▶ Your assignment
Output exactly the lines of the listing below that run from the line with "2019: 125000000 -> none" through the line with "2020-03-12: none -> 0.305". No pictures.
━━ Information provided ━━
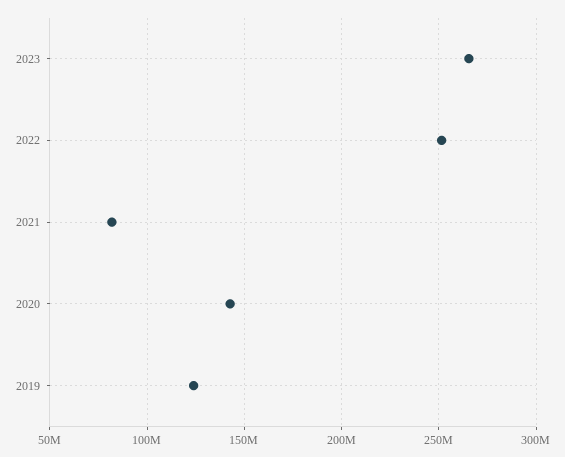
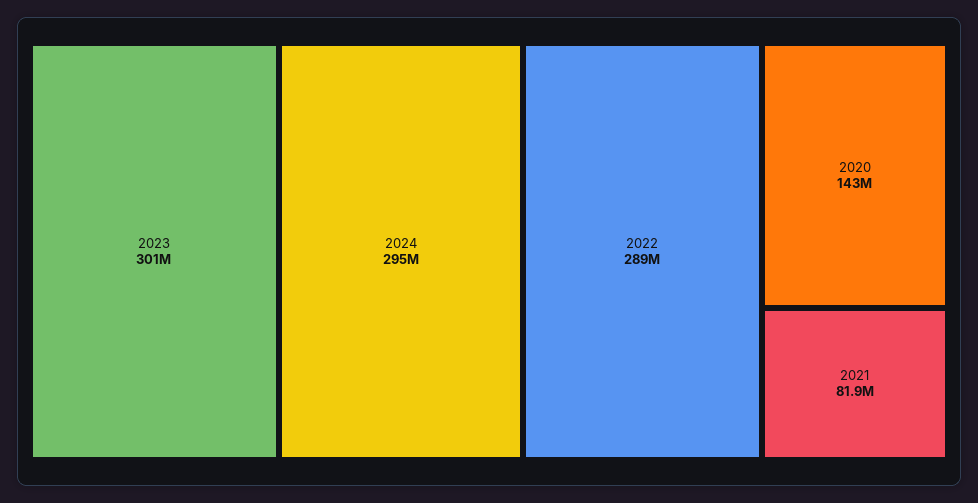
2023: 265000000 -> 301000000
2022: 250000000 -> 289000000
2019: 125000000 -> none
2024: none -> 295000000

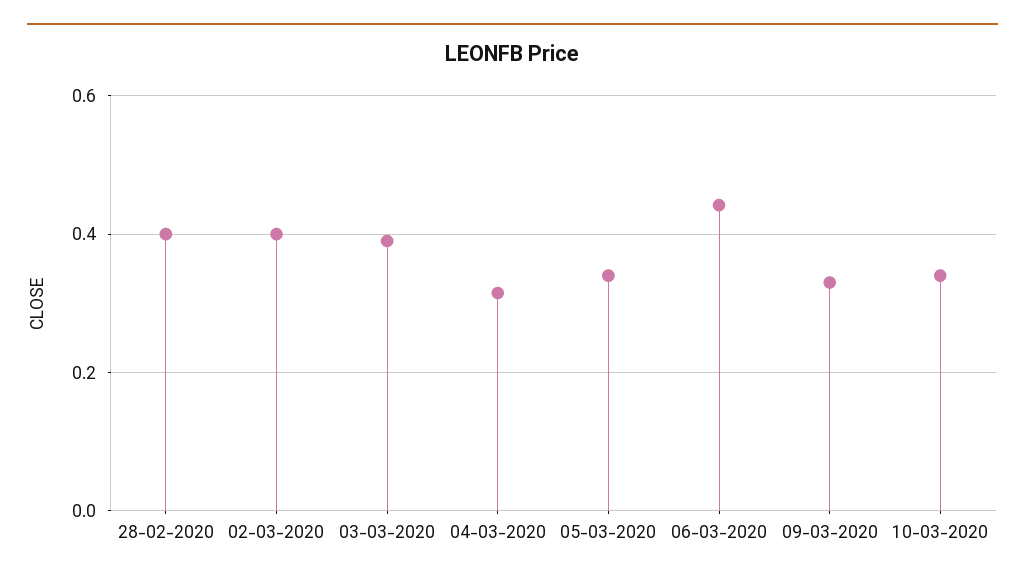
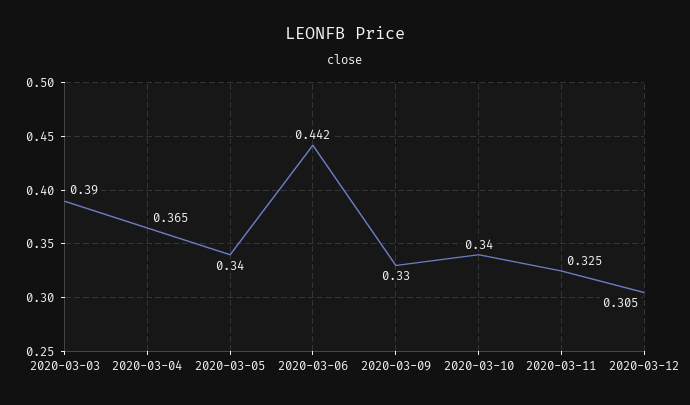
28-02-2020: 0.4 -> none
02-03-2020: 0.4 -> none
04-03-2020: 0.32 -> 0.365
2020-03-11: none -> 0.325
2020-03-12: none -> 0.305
━━━
━━ Information provided ━━
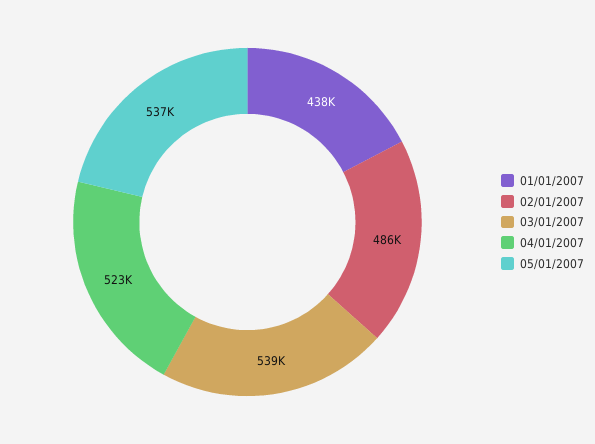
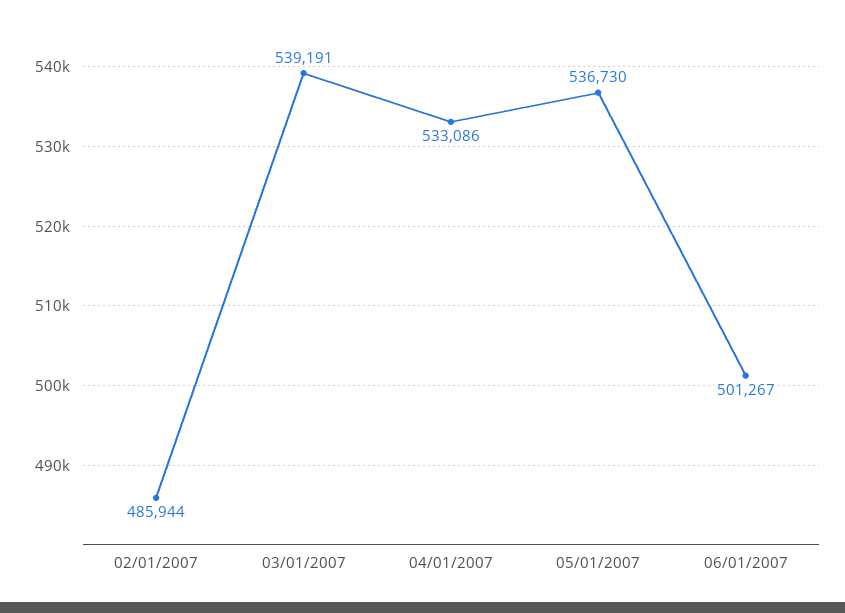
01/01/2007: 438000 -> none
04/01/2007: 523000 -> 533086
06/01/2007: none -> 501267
━━━
━━ Information provided ━━
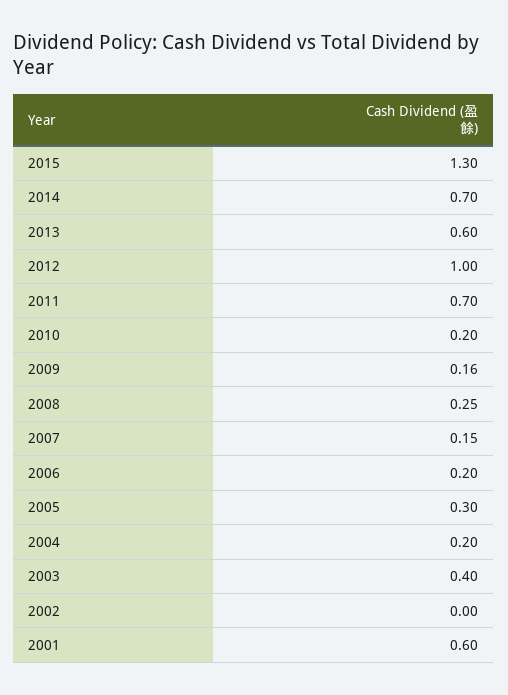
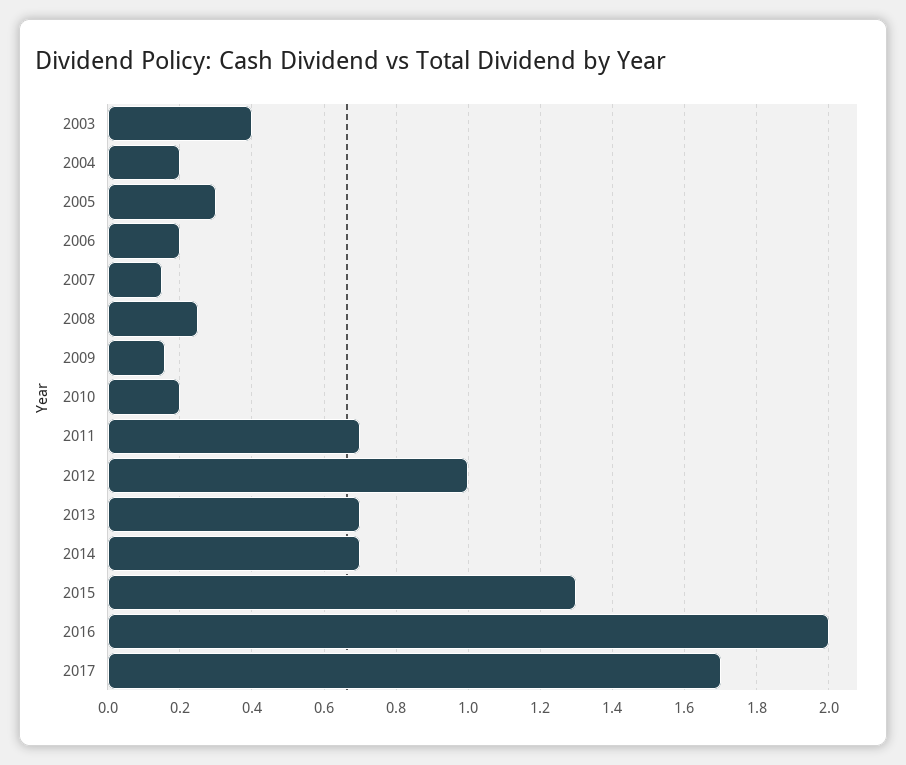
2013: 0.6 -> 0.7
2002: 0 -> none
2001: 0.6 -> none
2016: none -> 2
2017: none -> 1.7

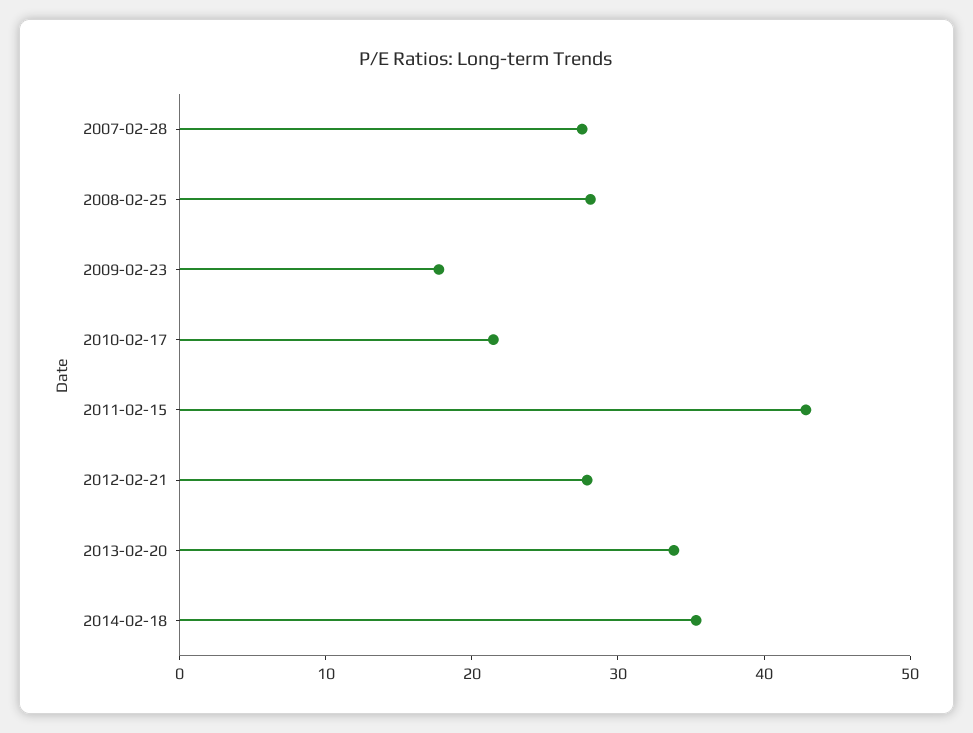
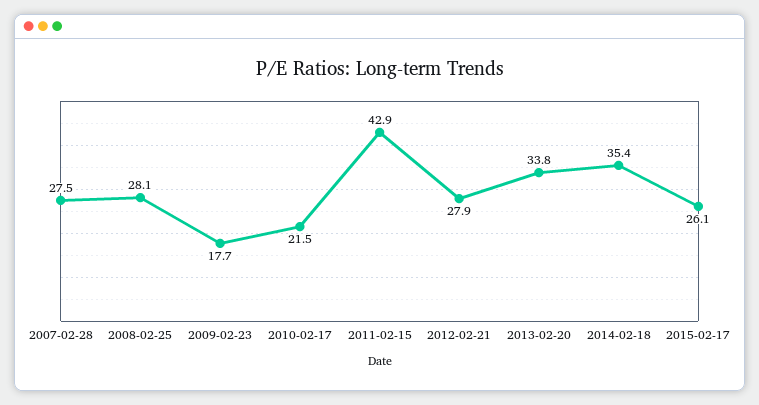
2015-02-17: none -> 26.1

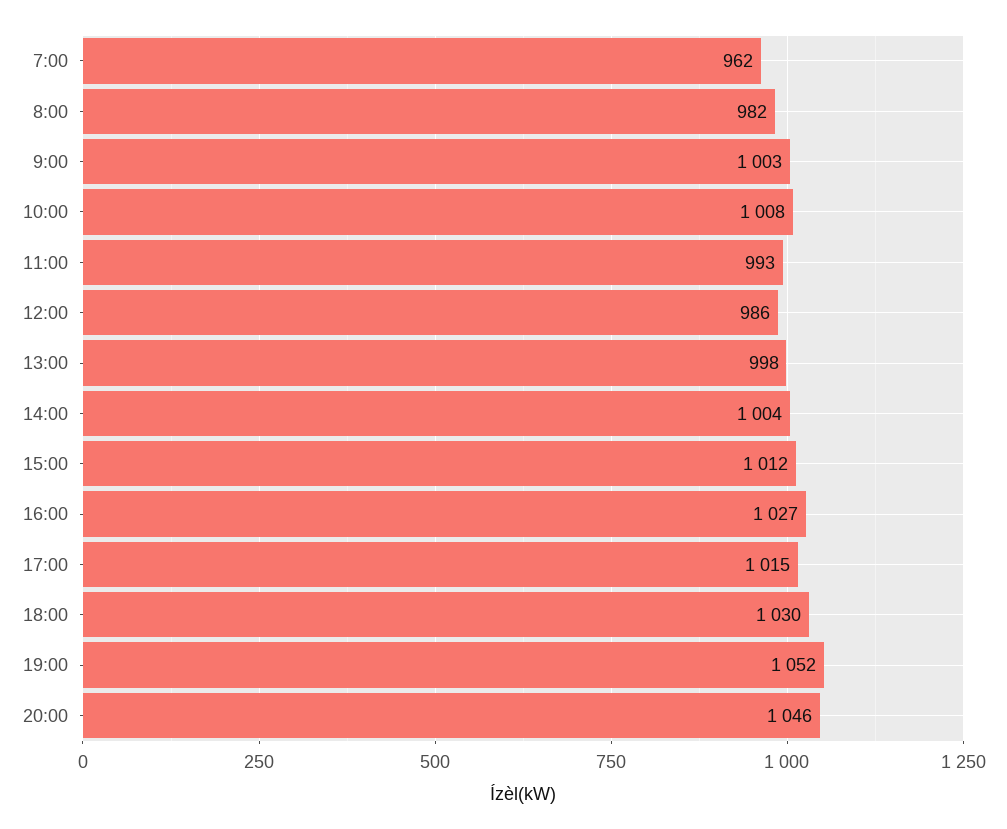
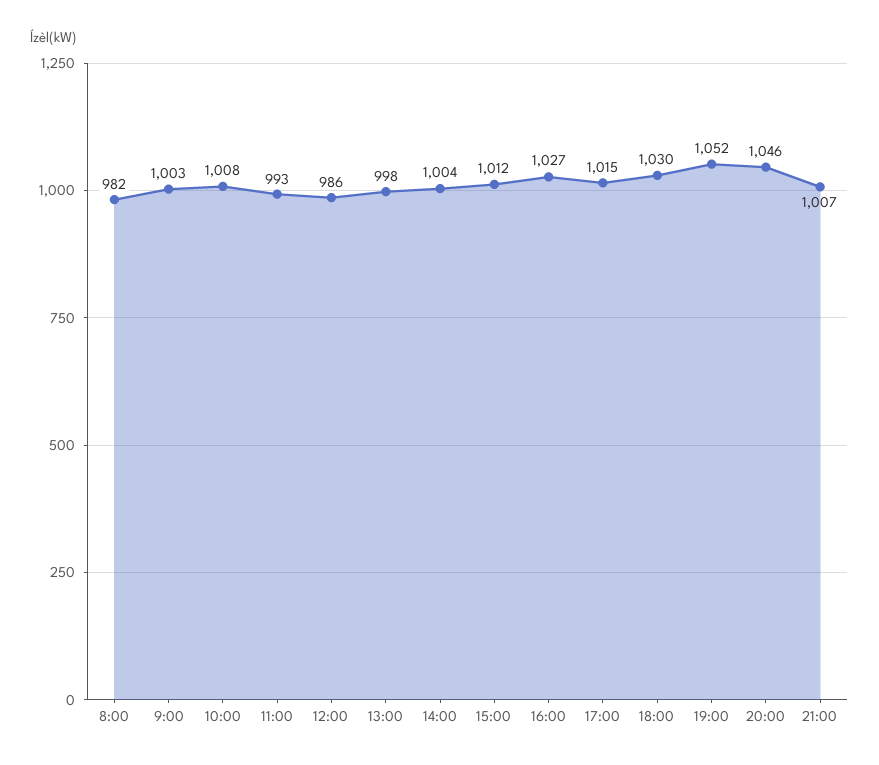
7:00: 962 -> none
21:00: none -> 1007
━━━
▶ Your response
2019: 125000000 -> none
2024: none -> 295000000

28-02-2020: 0.4 -> none
02-03-2020: 0.4 -> none
04-03-2020: 0.32 -> 0.365
2020-03-11: none -> 0.325
2020-03-12: none -> 0.305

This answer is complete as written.